Mǎn d’adoji mɛ̀ hutɔ́

Mǎn ɖɔ̀ hɛɛ̀

Mɛ̀ ɖɔ̀ hɛɛ̀

Likún ɖò gómɛ hutɔ́

Likún ɖò séta hutɔ́

Likún xayǎ

Mɛ̀ xayǎ

Kpáwéɖémέsú !

Gbowuntlèmέsú !

Làdě !

Azifánɖésú

Gbɔ̌ hú ɖ’asìmlέnnù kɔ́xo bo ɖɔ̀ Hùndɔ̌nnù

É ɖɔ̀ Zavínù ɖě

É ɖɔ̀ Zunzɔ́nsánù ɖě

Jɔ́nɔ̀n gǒ ɖò kɔɛ̌

Mɛ̀ nyí man nyɔ́n bɔ̀ hàn vɛ̌ jì

Ayínɔ̀n mán byɔ̌ kùn xó do lɛ

Mì kan xwé byɔ̌ ! »

La traduction élaborée du panégyrique peut donner en français ce qui suit :

« Ô Ayínɔ̀n de Hundɔ̀n !

Ajέ, le nec plus ultra de Hundɔ̀n !

Ajέ, le grand patriote !

Tu es le maître de la terre

Dont tu défends l’intégrité

Illustre dévot de Atínsú à Hùndɔ̌n

Tueur du cuisinier s’affairant pour le repas

Tueur du maraîcher dans le jardin domestique

Que de bravoures pour cuire le légume d’incandescence

Tu tues la personne qui empoche le mil

Tu élimines le meunier en plein travail

Et te voilà avec le mil en grande quantité

Pour nourrir toute une communauté

Toi Kpáwéɖémέsú

Toi Gbowuntlèmέsú

Sa Majesté

Azifánɖésú

Tu immoles de cabri pour te faire remarquer dans ta belle-famille

Parmi les gendres de Zaví

Et ceux de Zunzɔ́nsá

Quel convive encombrant

Au quidam, la chanson improbable

Ayínɔ̀n, toi qui as le désamour pour les vaines disputes

Nous t’implorons ! »

 

BL : Quels sont vos projets en littérature ? À quoi devons-nous attendre après cet essai ?

BA : Des publications sont en attente.
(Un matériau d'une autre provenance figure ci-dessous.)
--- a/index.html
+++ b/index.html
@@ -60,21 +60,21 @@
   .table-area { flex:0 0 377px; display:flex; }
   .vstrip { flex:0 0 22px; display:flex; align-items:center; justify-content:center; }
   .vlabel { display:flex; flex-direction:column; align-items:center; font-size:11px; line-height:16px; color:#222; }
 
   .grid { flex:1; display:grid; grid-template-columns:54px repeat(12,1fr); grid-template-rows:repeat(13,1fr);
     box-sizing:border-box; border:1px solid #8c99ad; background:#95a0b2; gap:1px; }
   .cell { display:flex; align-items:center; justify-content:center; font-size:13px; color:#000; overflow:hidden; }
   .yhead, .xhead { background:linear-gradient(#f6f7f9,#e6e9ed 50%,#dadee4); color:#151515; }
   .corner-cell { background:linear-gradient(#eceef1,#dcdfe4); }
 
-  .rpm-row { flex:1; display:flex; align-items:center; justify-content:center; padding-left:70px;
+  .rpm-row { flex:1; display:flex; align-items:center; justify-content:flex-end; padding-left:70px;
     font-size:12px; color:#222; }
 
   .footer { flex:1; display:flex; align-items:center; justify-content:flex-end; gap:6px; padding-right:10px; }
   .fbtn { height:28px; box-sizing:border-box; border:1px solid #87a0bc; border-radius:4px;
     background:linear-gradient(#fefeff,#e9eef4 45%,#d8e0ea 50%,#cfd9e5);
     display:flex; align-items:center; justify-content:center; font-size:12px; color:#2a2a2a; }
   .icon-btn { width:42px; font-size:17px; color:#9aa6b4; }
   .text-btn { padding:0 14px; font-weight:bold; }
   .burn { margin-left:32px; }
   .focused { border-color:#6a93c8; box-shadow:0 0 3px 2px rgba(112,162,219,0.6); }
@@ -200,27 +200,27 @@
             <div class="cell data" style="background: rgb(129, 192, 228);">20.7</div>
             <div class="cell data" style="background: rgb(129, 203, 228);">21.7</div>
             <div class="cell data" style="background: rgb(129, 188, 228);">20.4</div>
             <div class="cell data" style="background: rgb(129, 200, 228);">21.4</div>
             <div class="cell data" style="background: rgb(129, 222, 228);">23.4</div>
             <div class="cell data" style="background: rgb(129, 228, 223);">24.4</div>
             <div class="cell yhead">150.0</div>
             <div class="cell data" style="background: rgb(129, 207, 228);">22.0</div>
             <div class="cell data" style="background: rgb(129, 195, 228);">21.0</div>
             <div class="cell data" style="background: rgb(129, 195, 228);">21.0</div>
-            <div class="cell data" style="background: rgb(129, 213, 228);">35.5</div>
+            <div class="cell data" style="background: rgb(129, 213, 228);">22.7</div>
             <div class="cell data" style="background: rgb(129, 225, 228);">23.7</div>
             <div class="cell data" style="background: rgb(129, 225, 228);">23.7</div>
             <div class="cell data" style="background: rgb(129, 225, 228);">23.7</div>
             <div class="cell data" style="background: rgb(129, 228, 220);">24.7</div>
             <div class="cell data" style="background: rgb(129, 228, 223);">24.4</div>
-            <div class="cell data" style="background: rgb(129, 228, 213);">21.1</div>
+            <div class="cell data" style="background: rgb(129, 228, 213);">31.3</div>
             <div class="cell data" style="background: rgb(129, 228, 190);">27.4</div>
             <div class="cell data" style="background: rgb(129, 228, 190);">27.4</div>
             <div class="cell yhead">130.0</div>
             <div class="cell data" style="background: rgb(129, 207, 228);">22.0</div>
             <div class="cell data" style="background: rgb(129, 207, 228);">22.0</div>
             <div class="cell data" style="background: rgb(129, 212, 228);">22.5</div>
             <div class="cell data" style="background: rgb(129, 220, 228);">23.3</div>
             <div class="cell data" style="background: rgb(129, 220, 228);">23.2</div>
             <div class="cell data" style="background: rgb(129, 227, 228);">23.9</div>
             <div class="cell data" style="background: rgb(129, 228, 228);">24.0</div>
Aussi bien des essais que des œuvres de fiction sont dans le tiroir. En temps opportun, ils seront révélés au public. Pour le moment, je garde le suspens. Ce qui est sûr, le flambeau allumé ne s’éteindra, si Dieu me prête vie.

BL : Votre mot de la fin

BA : Je remercie toute l’équipe de Biscottes littéraires pour l’honneur que vous me faites et l’accompagnement dans la promotion du nouvel ouvrage. Dieu vous le rendra au centuple.